Türk şiirinin en önemli isimlerinden Tevfik Fikret 148 yıl önce bugün İstanbul’da dünyaya geldi. Edebiyata karşı hissettiği tutku ve medeni yaşama verdiği önem ile çağdaşlarının bir adım önüne geçtiği söylenebilir. Zira Fikret, içine doğduğu Osmanlı Devleti’nin dağılma sürecinde yetişmiş ve bu kaos ortamında, fikirlerini ve sözcüklerini yeşertmeyi başarabilmiş bir şairdir. Hatta öyle ki devrimci ve idealist fikirleriyle Mustafa Kemal başta olmak üzere dönemin pek çok aydınını etkilemiş, onlara ilham kaynağı olmuştur.

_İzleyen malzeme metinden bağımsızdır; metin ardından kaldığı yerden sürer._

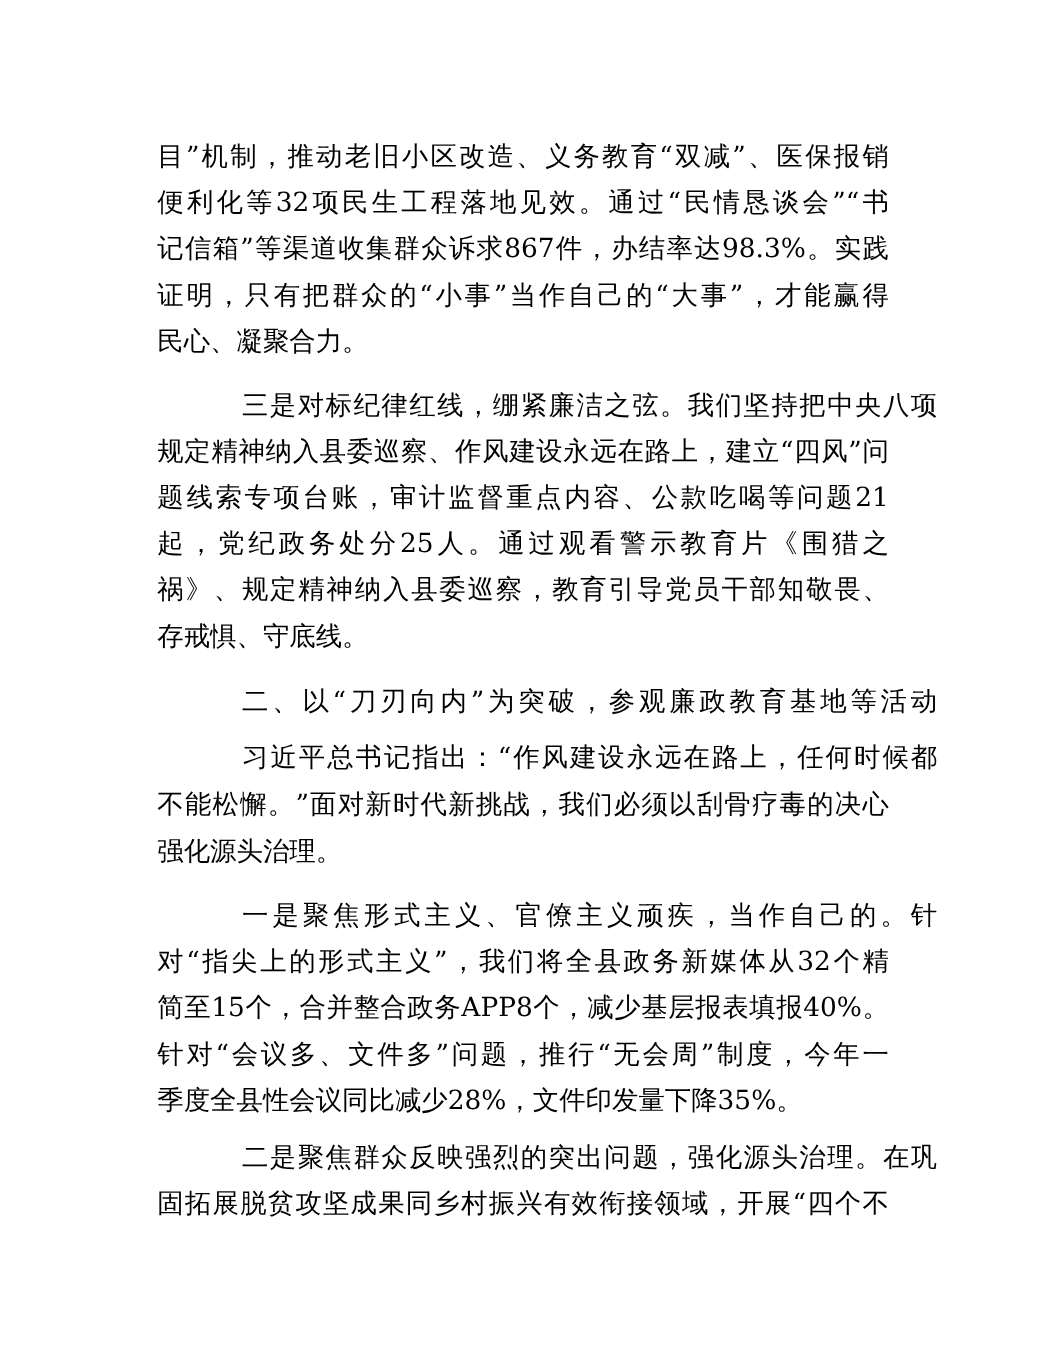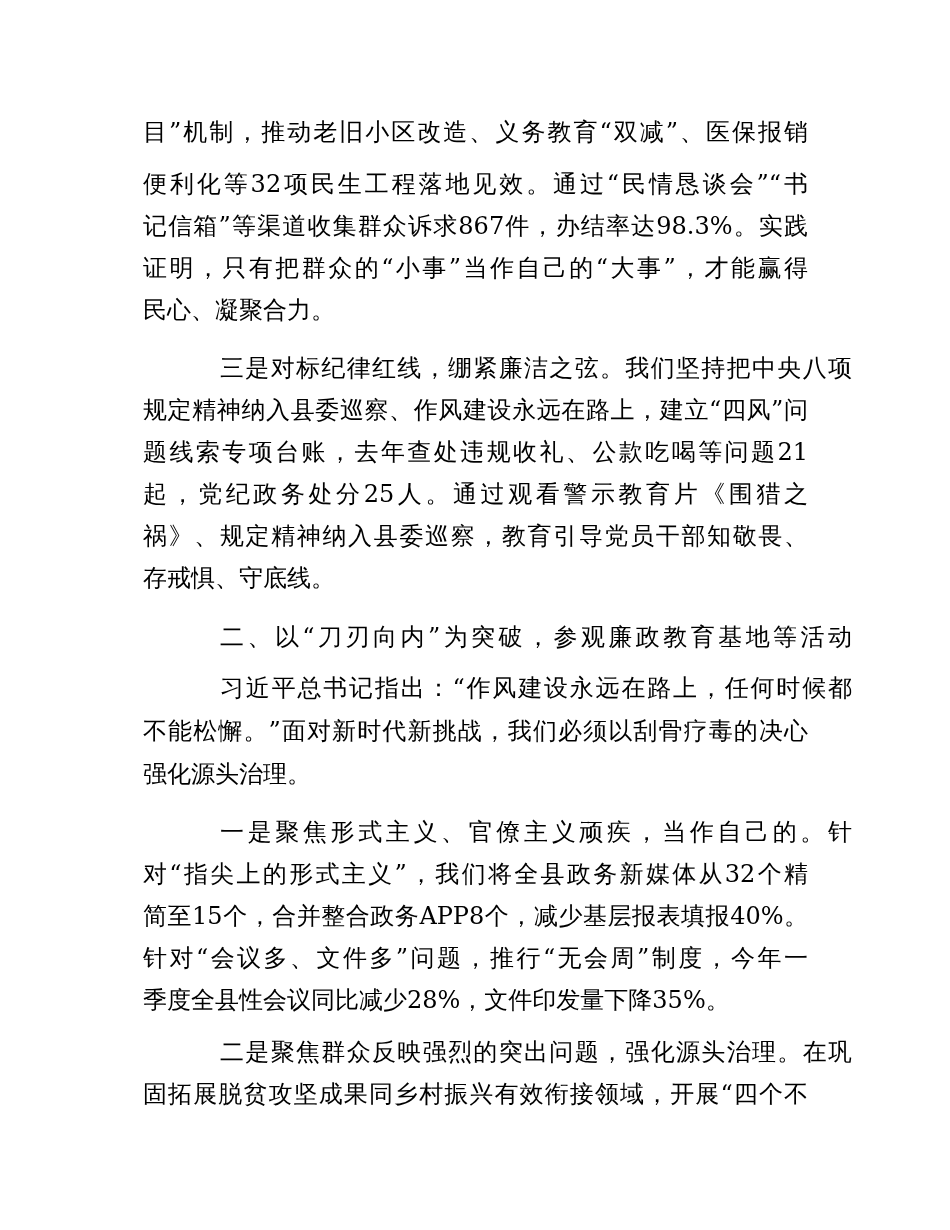"目”机制，推动老旧小区改造、义务教育“双减”、医保报销" div.line { top: 111px -> 121px }
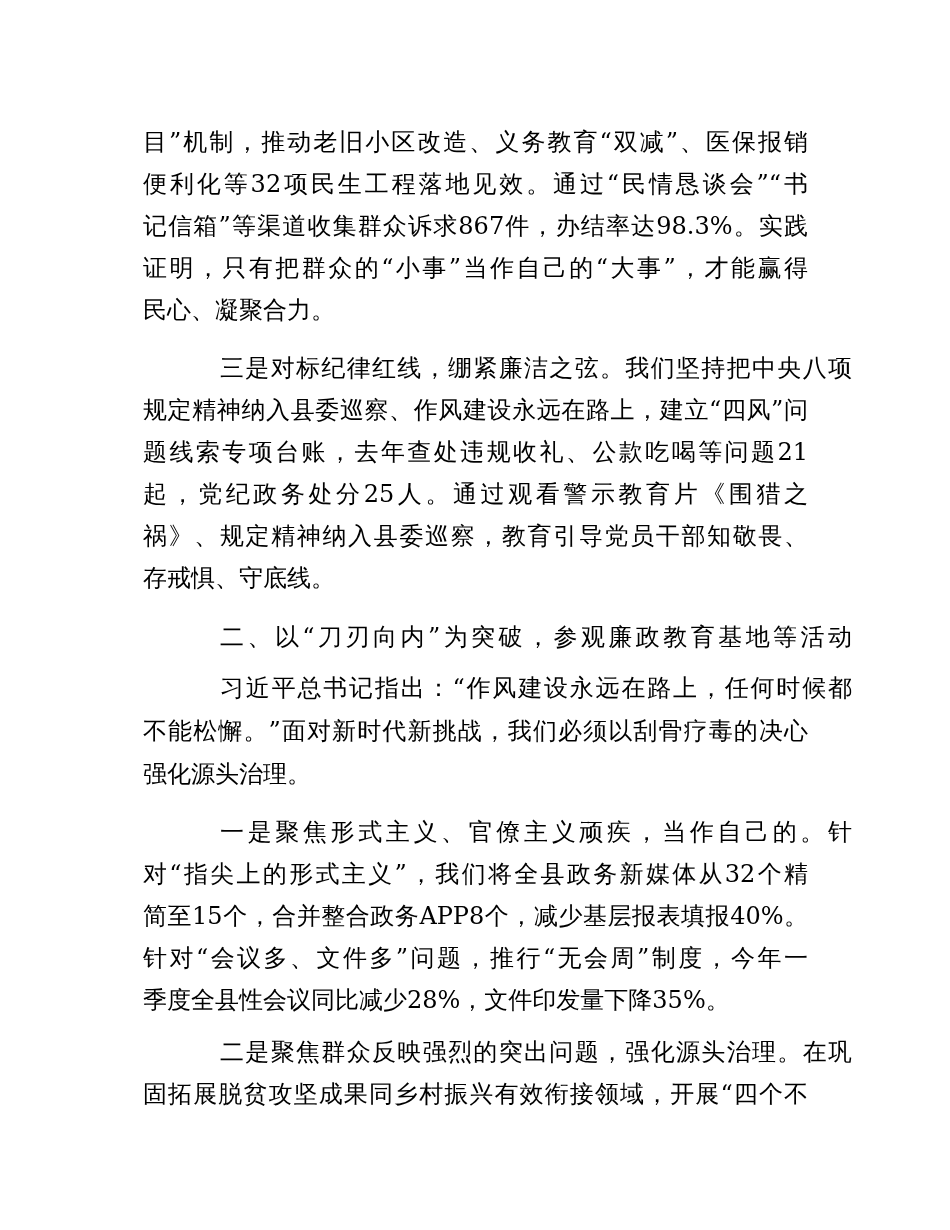"题线索专项台账，去年查处违规收礼、公款吃喝等问题21" div.line { text: 去年查处违规收礼 -> 审计监督重点内容 }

47 yıllık yaşamı boyunca memurluktan öğretmenliğe, Galatasaray futbol takımı hami başkanlığından dergiciliğe kadar profesyonel yaşamın birçok noktasında görev yapmış olan Fikret, çalıştığı her kurumda Batı’ya yönelmek gerektiğini, medeniyeti ve idealizmi savunmuştur. Mustafa Kemal onun bu ilerici yapısına ithafen ‘’Tevfik Fikret’in Tarih-i Kadim’i yok mu, işte o, dünyada yapılması gereken bütün devrimlerin kaynağıdır’’ demiştir.
Savaşın gürültüsü, patırtısı, indir artık
indir bu acıklı sahnenin perdesini!
Dinsin sonu gelmeyen bu karışıklık!
Sen de, gelenekçi iskelet,
yazdığın kara yazılara bir son ver,
aydınlığa susadık biz, aydınlığa susadık. (Tarih-i Kadim şiirinden bir kesit)
Edebiyatın bu ölümsüz ustası, yerli edebiyatta bir ilke de imza atarak ilk çocuk şiir kitabı olan Şermin’i yazmıştır. Bunun yanı sıra Rübab-ı Şikeste, Sis, Hasta Çocuk gibi unutulmaz eserlerin de yaratıcısı olan Fikret, yapıtlarında uygarlık, özgürlük, çağdaş yaşam gibi konuları işlemiş, toplumun yararına olacağına inandığı ne varsa eserlerine iliştirmeye çalışmıştır.
Tevfik Fikret’in dizelerinde kişiliğinin değerli izlerine rastlamak ve yaşam felsefesine dokunabilmek mümkün. Egemenlerin, efendilerin değil, halkın şairidir Fikret ve yalnızca onların sofrasında doyabilmektedir.
Büyüklüğün biraz ağır da olsa hazmı yok zarar
Gurur-ı ihtişamı var, sürur-ı intikaamı var.
Bu sofra iltifatınızdan işte ab u tab umar.
Sizin bu baş, beyin, ciğer, bütün şu kanlı lokmalar…
Yiyin efendiler yiyin, bu han-ı iştiha sizin,
Doyunca, tıksırınca, çatlayıncaya kadar yiyin!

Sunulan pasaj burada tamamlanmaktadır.